## What to produce
Copy all entries exactly, and wherever an entry holds a picture, leave that picture out.

(Stored dataset items)
========================================================================
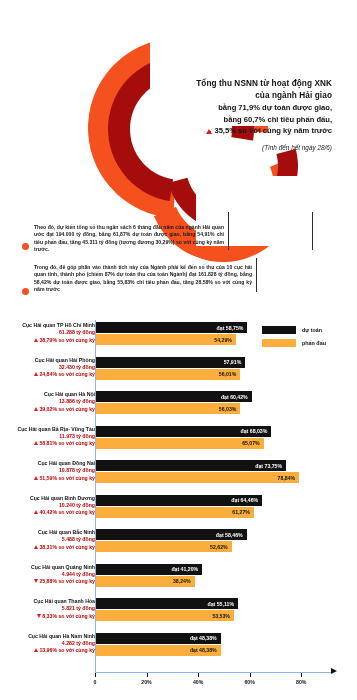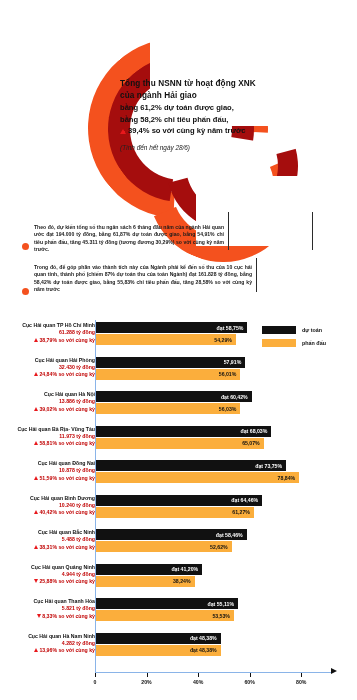--- a/index.html
+++ b/index.html
@@ -57,7 +57,7 @@
 
   .hero-text{
     position:absolute;left:120px;top:52px;width:212px;
-    text-align:left;z-index:6;
+    text-align:right;z-index:6;
   }
   .ht-l1,.ht-l2{
     font-size:8.2px;font-weight:bold;color:#111;line-height:12px;letter-spacing:.1px;

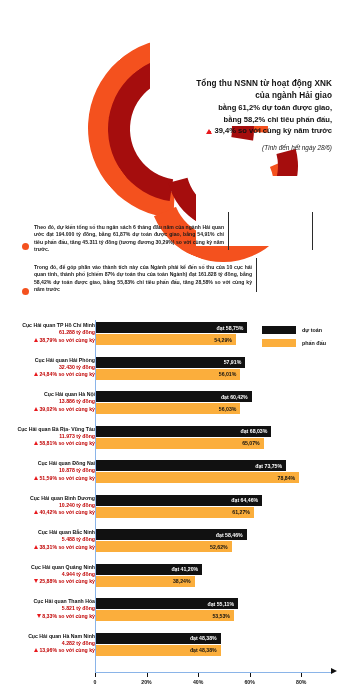--- a/index.html
+++ b/index.html
@@ -177,7 +177,7 @@
     <div class="hero-text">
       <div class="ht-l1">Tổng thu NSNN từ hoạt động XNK</div>
       <div class="ht-l2">của ngành Hải giao</div>
-      <div class="ht-s">bằng 61,2% dự toán được giao,</div>
+      <div class="ht-s">bằng 71,9% dự toán được giao,</div>
       <div class="ht-s">bằng 58,2% chỉ tiêu phấn đấu,</div>
       <div class="ht-s">
         <span class="up-tri"></span><span class="up-stem"></span><span>39,4% so với cùng kỳ năm trước</span>

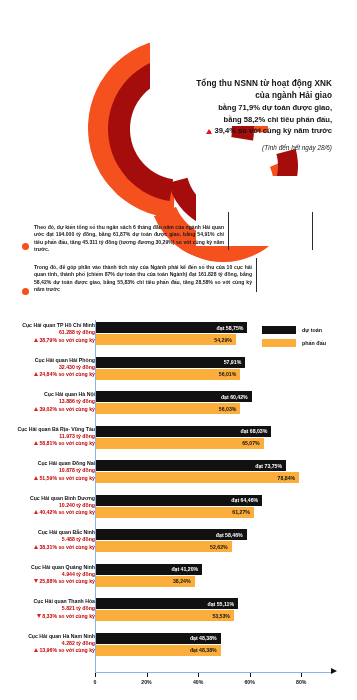--- a/index.html
+++ b/index.html
@@ -178,7 +178,7 @@
       <div class="ht-l1">Tổng thu NSNN từ hoạt động XNK</div>
       <div class="ht-l2">của ngành Hải giao</div>
       <div class="ht-s">bằng 71,9% dự toán được giao,</div>
-      <div class="ht-s">bằng 58,2% chỉ tiêu phấn đấu,</div>
+      <div class="ht-s">bằng 60,7% chỉ tiêu phấn đấu,</div>
       <div class="ht-s">
         <span class="up-tri"></span><span class="up-stem"></span><span>39,4% so với cùng kỳ năm trước</span>
       </div>

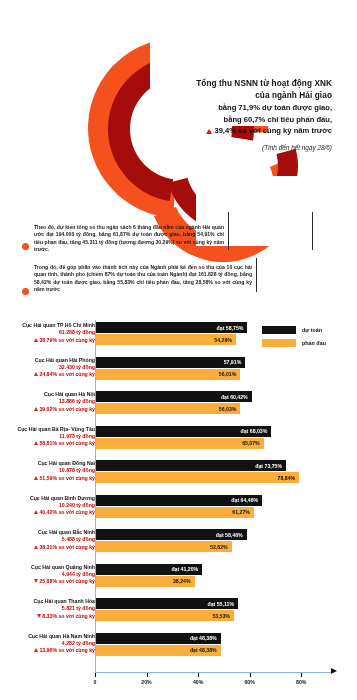--- a/index.html
+++ b/index.html
@@ -180,7 +180,7 @@
       <div class="ht-s">bằng 71,9% dự toán được giao,</div>
       <div class="ht-s">bằng 60,7% chỉ tiêu phấn đấu,</div>
       <div class="ht-s">
-        <span class="up-tri"></span><span class="up-stem"></span><span>39,4% so với cùng kỳ năm trước</span>
+        <span class="up-tri"></span><span class="up-stem"></span><span>35,5% so với cùng kỳ năm trước</span>
       </div>
       <div class="ht-note">(Tính đến hết ngày 28/6)</div>
     </div>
========================================================================
## The answer
--- a/index.html
+++ b/index.html
@@ -57,7 +57,7 @@
 
   .hero-text{
     position:absolute;left:120px;top:52px;width:212px;
-    text-align:left;z-index:6;
+    text-align:right;z-index:6;
   }
   .ht-l1,.ht-l2{
     font-size:8.2px;font-weight:bold;color:#111;line-height:12px;letter-spacing:.1px;

--- a/index.html
+++ b/index.html
@@ -177,7 +177,7 @@
     <div class="hero-text">
       <div class="ht-l1">Tổng thu NSNN từ hoạt động XNK</div>
       <div class="ht-l2">của ngành Hải giao</div>
-      <div class="ht-s">bằng 61,2% dự toán được giao,</div>
+      <div class="ht-s">bằng 71,9% dự toán được giao,</div>
       <div class="ht-s">bằng 58,2% chỉ tiêu phấn đấu,</div>
       <div class="ht-s">
         <span class="up-tri"></span><span class="up-stem"></span><span>39,4% so với cùng kỳ năm trước</span>

--- a/index.html
+++ b/index.html
@@ -178,7 +178,7 @@
       <div class="ht-l1">Tổng thu NSNN từ hoạt động XNK</div>
       <div class="ht-l2">của ngành Hải giao</div>
       <div class="ht-s">bằng 71,9% dự toán được giao,</div>
-      <div class="ht-s">bằng 58,2% chỉ tiêu phấn đấu,</div>
+      <div class="ht-s">bằng 60,7% chỉ tiêu phấn đấu,</div>
       <div class="ht-s">
         <span class="up-tri"></span><span class="up-stem"></span><span>39,4% so với cùng kỳ năm trước</span>
       </div>

--- a/index.html
+++ b/index.html
@@ -180,7 +180,7 @@
       <div class="ht-s">bằng 71,9% dự toán được giao,</div>
       <div class="ht-s">bằng 60,7% chỉ tiêu phấn đấu,</div>
       <div class="ht-s">
-        <span class="up-tri"></span><span class="up-stem"></span><span>39,4% so với cùng kỳ năm trước</span>
+        <span class="up-tri"></span><span class="up-stem"></span><span>35,5% so với cùng kỳ năm trước</span>
       </div>
       <div class="ht-note">(Tính đến hết ngày 28/6)</div>
     </div>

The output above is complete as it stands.